Teaching my film course (especially in its current rendition as “Ecology Film Philosophy”) and the book that goes with it (Ecologies of the Moving Image, which will be publicly available in July) — and especially teaching the Andrei Tarkovsky film Stalker, which serves as a sort of template for the book — makes me feel like the Stalker in the film.
“Stalkers” are guides to the Zone, which in the film is a mysterious, anomalous, and prohibited zone into which people go in the belief or hope that their deepest wish will be granted. (It’s more complicated than that, as you know if you’ve seen it.) The word caught on among those who led unofficial tours into the Chernobyl exclusion zone, and among those who play the video game S.T.A.L.K.E.R.: Shadow of Chernobyl.
In the course (and book), the Zone is the zone of cinema, the zone of the dream-world made possible by moving imagery that moves us in ways we can never quite fully decode or deconstruct. The Zone is also the process-relational ecophilosophical perspective on things, us, life, Earth, and everything. As the students’ guide to this territory, I’m selling them on the idea that there’s something worth exploring in this Zone, that it takes time (and patience) to get a handle on, and that they don’t already know what it is (though on some level they do, too).
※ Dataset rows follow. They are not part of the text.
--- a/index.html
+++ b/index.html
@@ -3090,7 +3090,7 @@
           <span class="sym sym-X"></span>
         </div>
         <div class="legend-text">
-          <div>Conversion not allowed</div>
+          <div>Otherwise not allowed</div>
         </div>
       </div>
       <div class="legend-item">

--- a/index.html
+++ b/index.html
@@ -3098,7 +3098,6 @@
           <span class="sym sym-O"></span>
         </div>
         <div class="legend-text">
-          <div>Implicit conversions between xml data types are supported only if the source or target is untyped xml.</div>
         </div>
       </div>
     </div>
Teaching the book is also making me want to find analogies to the relationship between the book and the course based on the book. That relationship is a little like the relationship between a musical score (or studio recording) and a live performance of that score (or recording). Or like that between the score/recording and a series of participatory performances stitched together by colloquium-like reflections and adumbrations of the material, which changes in the process of its being played.
It’s also like the relationship between a cookbook and a multi-course, several-day series of dinner engagements based on recipes in the book. The recipes don’t include the actual ingredients (the films), the taste of the dishes in the sequence of tasting and sipping as it unfolds around the dinner table (the viewing), or the conversations that emerge around it all.
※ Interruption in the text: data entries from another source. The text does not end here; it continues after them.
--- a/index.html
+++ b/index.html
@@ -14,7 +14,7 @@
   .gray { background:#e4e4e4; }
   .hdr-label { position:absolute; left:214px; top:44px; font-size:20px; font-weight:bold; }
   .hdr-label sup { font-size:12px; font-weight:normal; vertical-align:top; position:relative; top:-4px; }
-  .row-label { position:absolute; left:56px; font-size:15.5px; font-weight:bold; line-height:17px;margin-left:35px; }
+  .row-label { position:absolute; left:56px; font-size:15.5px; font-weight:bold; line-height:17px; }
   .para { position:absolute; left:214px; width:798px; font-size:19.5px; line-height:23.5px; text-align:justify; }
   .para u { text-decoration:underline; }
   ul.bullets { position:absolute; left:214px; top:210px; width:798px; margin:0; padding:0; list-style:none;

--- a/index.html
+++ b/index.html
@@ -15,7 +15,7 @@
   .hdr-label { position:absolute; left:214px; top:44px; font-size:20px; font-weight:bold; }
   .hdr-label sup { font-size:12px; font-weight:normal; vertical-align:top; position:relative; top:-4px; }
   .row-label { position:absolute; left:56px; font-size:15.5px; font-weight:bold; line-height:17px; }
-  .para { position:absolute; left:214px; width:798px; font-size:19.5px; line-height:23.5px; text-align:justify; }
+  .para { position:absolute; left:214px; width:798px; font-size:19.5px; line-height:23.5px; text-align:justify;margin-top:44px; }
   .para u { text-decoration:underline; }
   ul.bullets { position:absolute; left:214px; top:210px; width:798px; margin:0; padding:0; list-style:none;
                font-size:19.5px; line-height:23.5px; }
On the positive side, though, the ideas are ingredients, too, and you can get them from reading the book. And to make all the dishes in the book, one would have to watch a lot of films — many more than could be fit into a single course.
I am enjoying it, and the students seemed to enjoy Stalker. For a slow, 2 hour and 40 minute Russian film from the 1970s, that is a feat in itself.
Sounds great Adrian,
so looking forward to the book and so wished I could have come on the course too. I loved Stalker!